Work task:
Output the data below exactly, without images.
──────
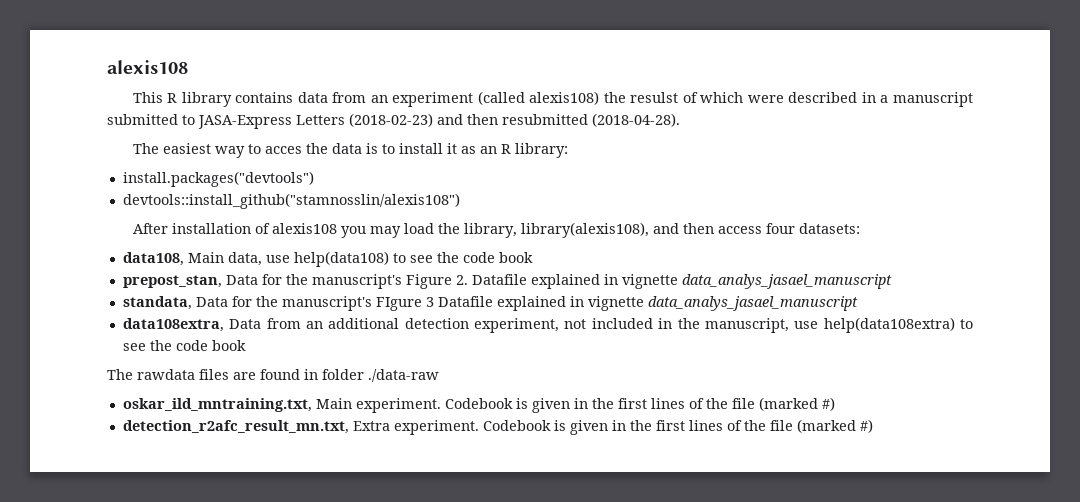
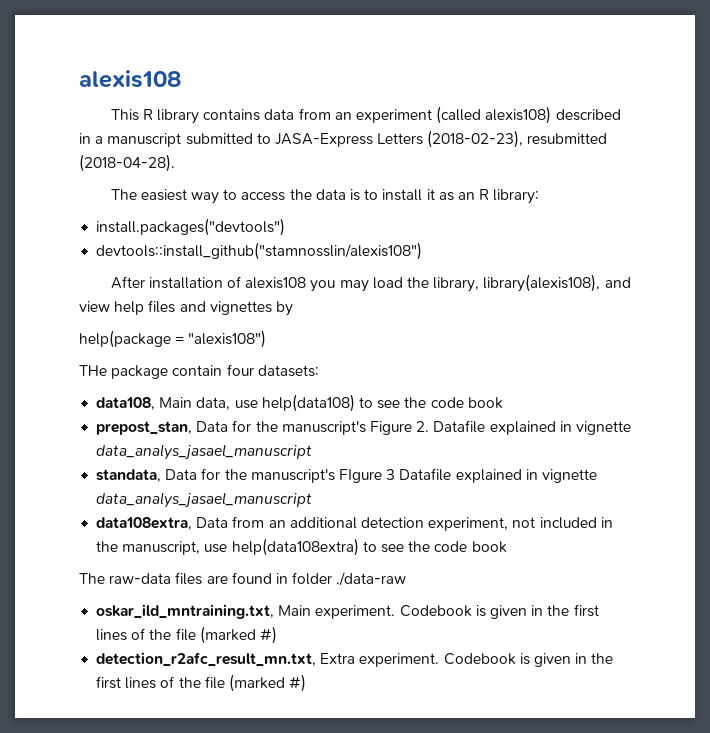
[603,92,784,103] the resulst of which were -> (552, 115) none
[349,113,498,127] (2018-02-23) and then -> [427,130,524,148] (2018-02-23),
[264,146,302,154] acces -> [241,192,286,201] access
[682,223,762,234] then access -> [79,300,293,316] [79,330,267,348] [79,365,223,379] view help files and vignettes by // help(package = "alexis108") // THe package contain
[137,369,195,380] rawdata -> [109,573,172,584] raw-data

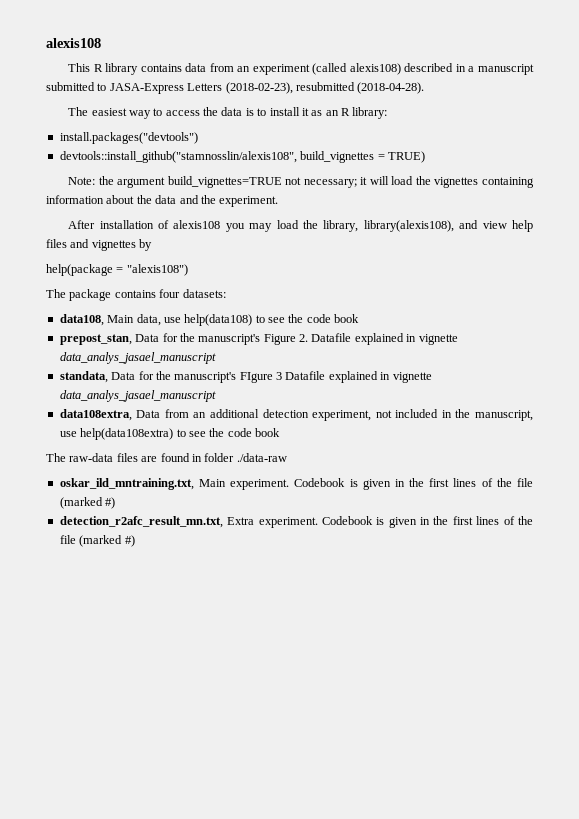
[96,242,423,260] devtools::install_github("stamnosslin/alexis108") -> [59,151,425,163] [68,176,534,188] [46,195,279,207] devtools::install_github("stamnosslin/alexis108", build_vignettes = TRUE) // Note: the argument build_vignettes=TRUE not necessary; it will load the vignettes containing information about the data and the experiment.
[79,365,223,379] THe package contain -> [46,289,156,301] The package contains

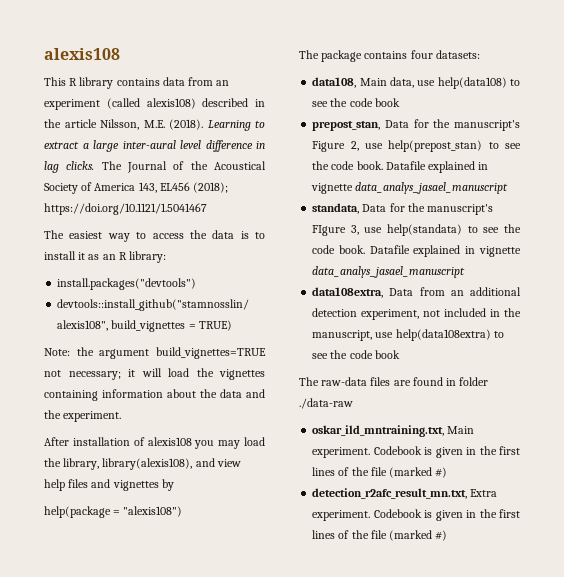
[468,64,534,75] [46,82,425,94] a manuscript submitted to JASA-Express Letters (2018-02-23), resubmitted (2018-04-28). -> [44,119,265,131] [44,140,265,152] [44,161,266,173] [44,182,229,194] [44,203,207,215] the article Nilsson, M.E. (2018). Learning to extract a large inter-aural level difference in lag clicks. The Journal of the Acoustical Society of America 143, EL456 (2018); https://doi.org/10.1121/1.5041467
[299,334,308,342] 2. -> [350,140,521,152] [312,161,383,170] 2, use help(prepost_stan) to see the code book.
[276,372,282,380] 3 -> [350,224,521,236] [312,245,365,254] 3, use help(standata) to see the code book.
──────
Expected answer:
[603,92,784,103] the resulst of which were -> (552, 115) none
[349,113,498,127] (2018-02-23) and then -> [427,130,524,148] (2018-02-23),
[264,146,302,154] acces -> [241,192,286,201] access
[682,223,762,234] then access -> [79,300,293,316] [79,330,267,348] [79,365,223,379] view help files and vignettes by // help(package = "alexis108") // THe package contain
[137,369,195,380] rawdata -> [109,573,172,584] raw-data

[96,242,423,260] devtools::install_github("stamnosslin/alexis108") -> [59,151,425,163] [68,176,534,188] [46,195,279,207] devtools::install_github("stamnosslin/alexis108", build_vignettes = TRUE) // Note: the argument build_vignettes=TRUE not necessary; it will load the vignettes containing information about the data and the experiment.
[79,365,223,379] THe package contain -> [46,289,156,301] The package contains

[468,64,534,75] [46,82,425,94] a manuscript submitted to JASA-Express Letters (2018-02-23), resubmitted (2018-04-28). -> [44,119,265,131] [44,140,265,152] [44,161,266,173] [44,182,229,194] [44,203,207,215] the article Nilsson, M.E. (2018). Learning to extract a large inter-aural level difference in lag clicks. The Journal of the Acoustical Society of America 143, EL456 (2018); https://doi.org/10.1121/1.5041467
[299,334,308,342] 2. -> [350,140,521,152] [312,161,383,170] 2, use help(prepost_stan) to see the code book.
[276,372,282,380] 3 -> [350,224,521,236] [312,245,365,254] 3, use help(standata) to see the code book.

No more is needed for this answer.